By Sally Bartolameolli & Kim Siongco,
At LORA Bridges Leadership, Openness, Results & Awareness, we are committed to assisting individuals and organizations in learning transformational practices for building bridges.
This LORA article focuses on identifying pitfalls in transformational communication.
Research suggests that behaviors practiced over 30 days become habits, and over 90 days become lifestyle changes.
Blaming others takes time and energy away from improving yourself.
1. Blame – When difficulties occur in communication, there may be a tendency to focus on and blame others. When we blame or focus on the other, what they did, didn’t do, said or didn’t say, we give away our personal power and the potentiality for transformation.
The good news is: We are the only ones that we can change.
The bad news is: We are the only ones that we can change.
Our influence to alter or change a situation begins with keeping the focus on ourselves.
As mentioned in introductory practices for Transformational Communication,
a business journal is an excellent place to write down and answer the following questions:
Who are we blaming?
What’s the payoff for blaming them?
What’s at risk for us to put the focus on ourselves and release blame?
Here is a summary overview of the WARP ~ What’s At Risk Process, which we believe is the most influential technique for self-awareness and for assisting us in taking responsibility for taking actions regarding what we can change in ourselves.
Taking responsibility for the defense of blame leverages our agency for building bridges. It is an estimable action for building an honest, mature relationship first with ourselves, with others, and then within organizations.
For more information about the What’s At Risk Process and our trainings, visit….
Until you honestly recognize your attachments to past patterns, you will not be able to choose a new way to be and a new way to see. ~ Sally Bartolameolli
2. Attachment versus Commitment – In our introductory Transformational Communication practices, we discussed the leadership practice of Intentional Visioning.
When we begin any transformational communication, or a new venture, desired outcomes in relationships, or wish to use the tool of visioning, writing down what we want to have happen keeps us on track and focused.
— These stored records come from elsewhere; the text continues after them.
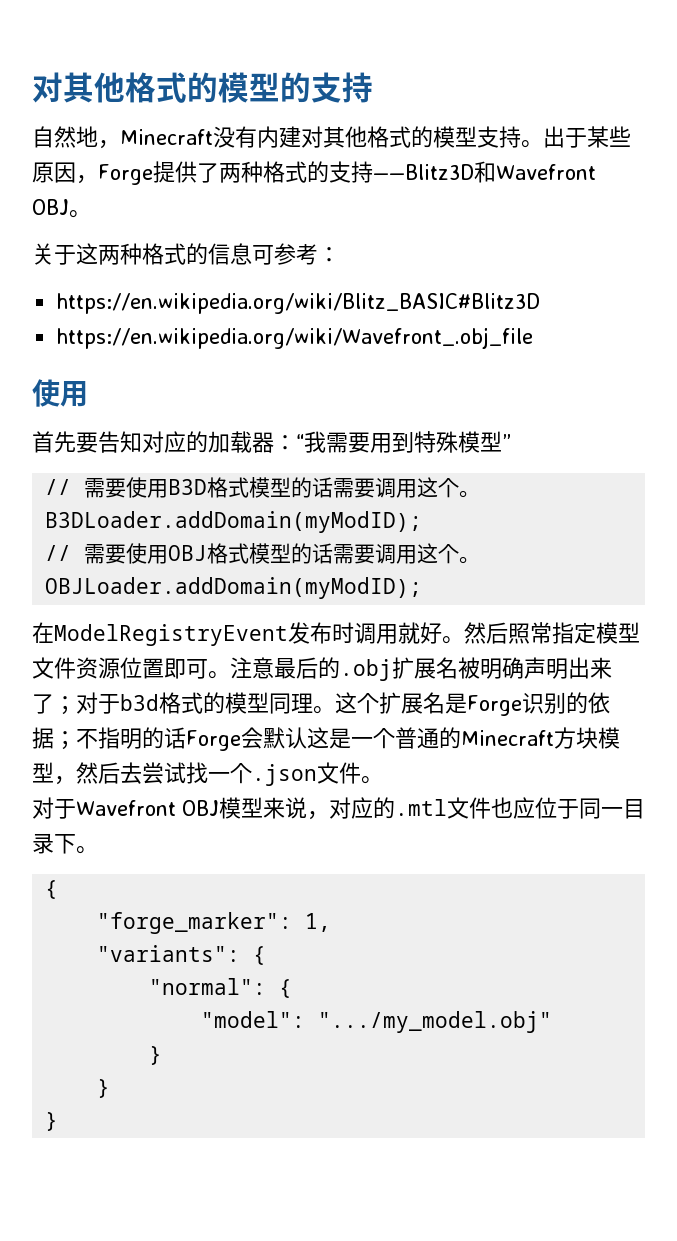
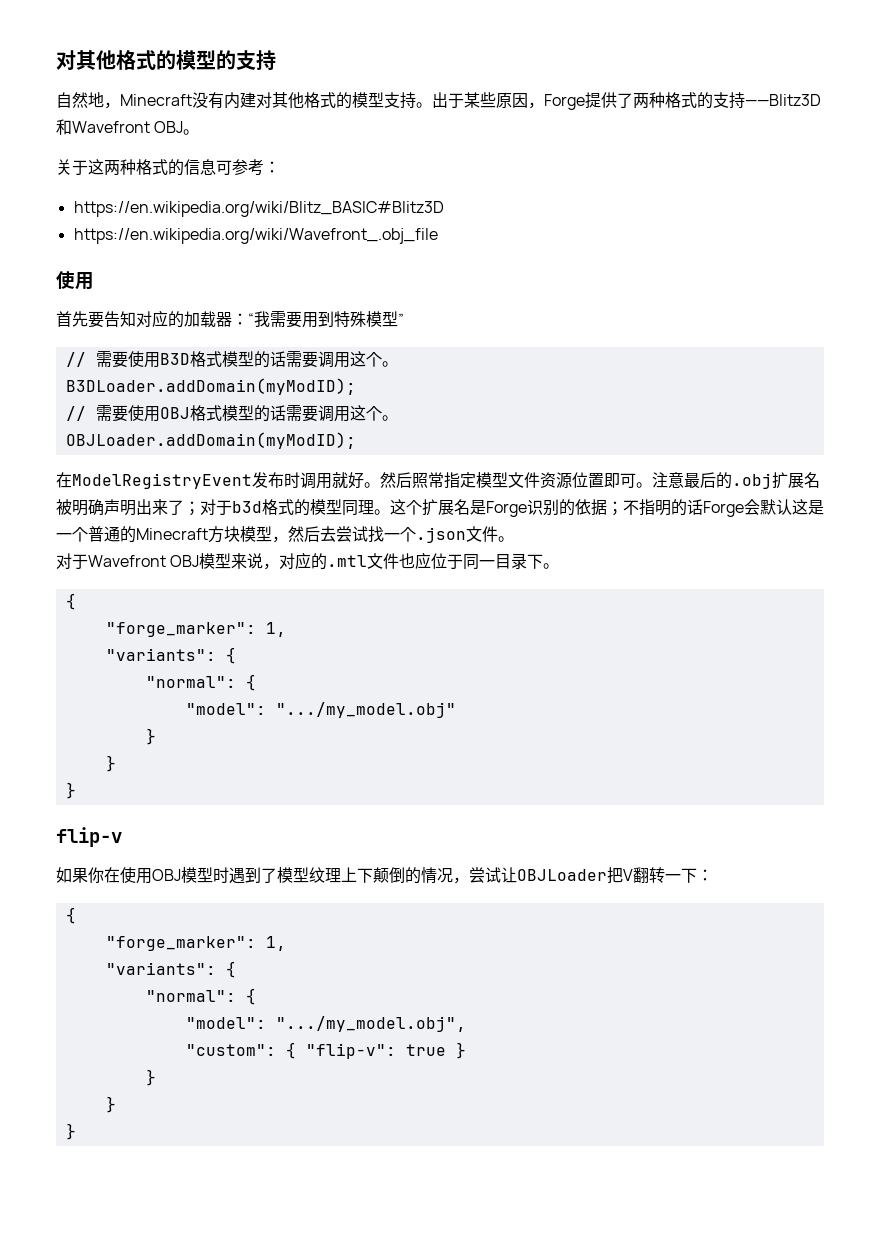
+ flip-v
+ 如果你在使用OBJ模型时遇到了模型纹理上下颠倒的情况，尝试让OBJLoader把V翻转一下：
+ {
+ "forge_marker": 1,
+ "variants": {
+ "normal": {
+ "model": ".../my_model.obj",
+ "custom": { "flip-v": true }
+ }
+ }
+ }

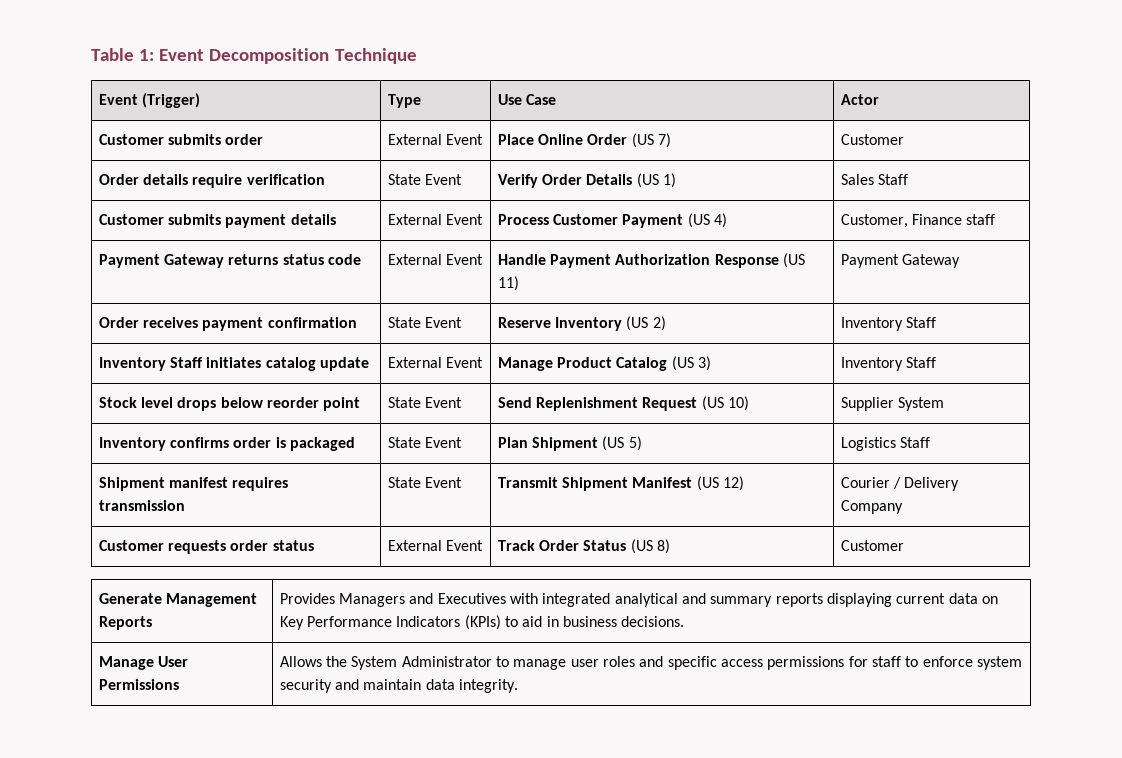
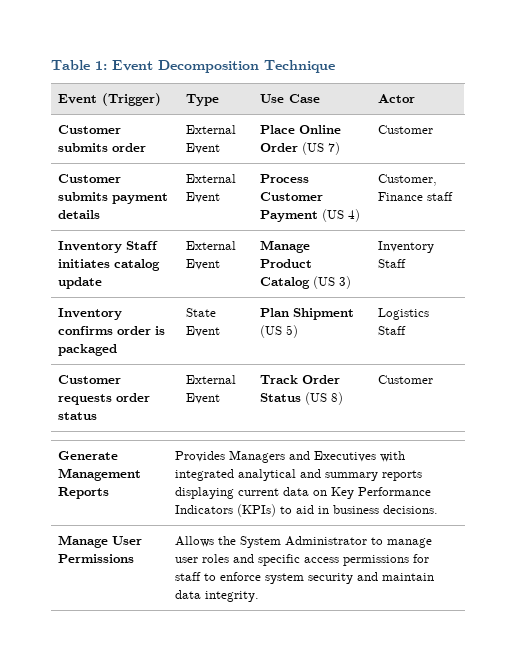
- Order details require verification | State Event | Verify Order Details (US 1) | Sales Staff
- Payment Gateway returns status code | External Event | Handle Payment Authorization Response (US 11) | Payment Gateway
- Order receives payment confirmation | State Event | Reserve Inventory (US 2) | Inventory Staff
- Stock level drops below reorder point | State Event | Send Replenishment Request (US 10) | Supplier System
- Shipment manifest requires transmission | State Event | Transmit Shipment Manifest (US 12) | Courier / Delivery Company

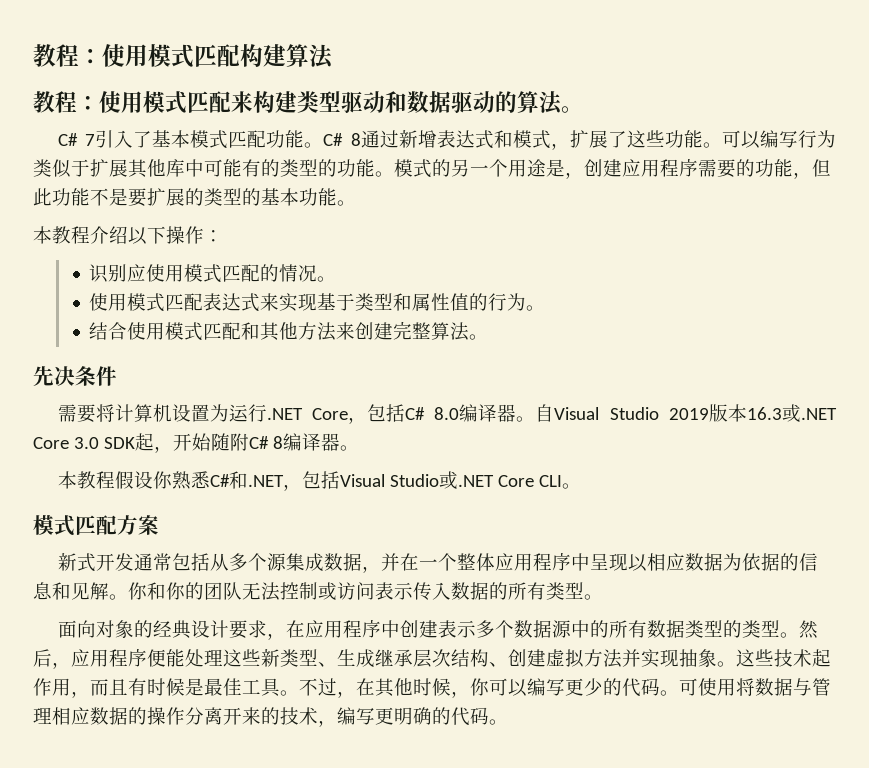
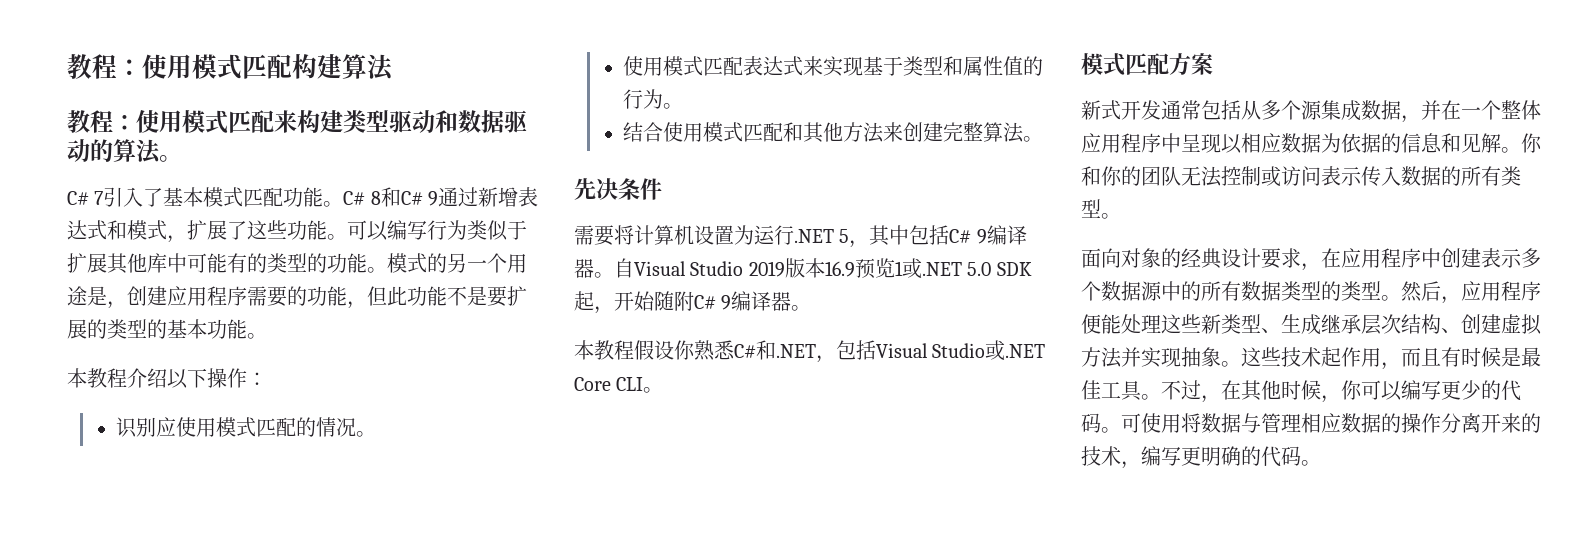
- C# 8通过新增表达式和模式，扩展了这些功能。
+ C# 8和C# 9通过新增表达式和模式，扩展了这些功能。
- 需要将计算机设置为运行.NET Core，包括C# 8.0编译器。
+ 需要将计算机设置为运行.NET 5，其中包括C# 9编译器。
- 自Visual Studio 2019版本16.3或.NET Core 3.0 SDK起，开始随附C# 8编译器。
+ 自Visual Studio 2019版本16.9预览1或.NET 5.0 SDK起，开始随附C# 9编译器。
Research suggests there is great value in visioning to direct our lives.
There is, however, an important and necessary distinction between being committed to our vision and being attached.
When we are committed, we loosely hold the vision and stay present to the moment, open to unexpected possibilities.
When we are attached, we try to force outcomes, control and overpower people, and rigidly hold tightly to our way.
Learning to breathe deeply, be open to unexpected possibilities, and be committed but not attached, is a necessary distinction for transformational communication and building bridges.
Accurate information is a key part of motivation. ~ Mary Ann Allison
3. Merging Data & Assessments — A third pitfall that will derail opportunities for transformational communication is confusing data with our assessment or opinions of a situation. Storytelling is in our DNA. Often, when uncomfortable emotions, misunderstandings, or breakdowns in communication occur, we move into making up stories to try and create meaning, to figure it out, and are often unaware of our avoidance of responsibility for our part.
Data is observable. Imagine a fly on the wall, watching and taking notes.
Assessments, the stories we make up, and our opinions are what we make up about what happened.
Even when what we make up might be accurate, the only way to know this for sure is to get confirmation from the other. If we are committed to building bridges, it’s best to set up an opportunity to clear this up by sharing our assessments, asking for accurate information from the other, and then realigning ourselves on the vision or commitment we have for the communication.
There are times when simply taking responsibility for what we are making up is all that is needed to move forward and will preserve our most valuable assets: time, energy, and our relationships with others.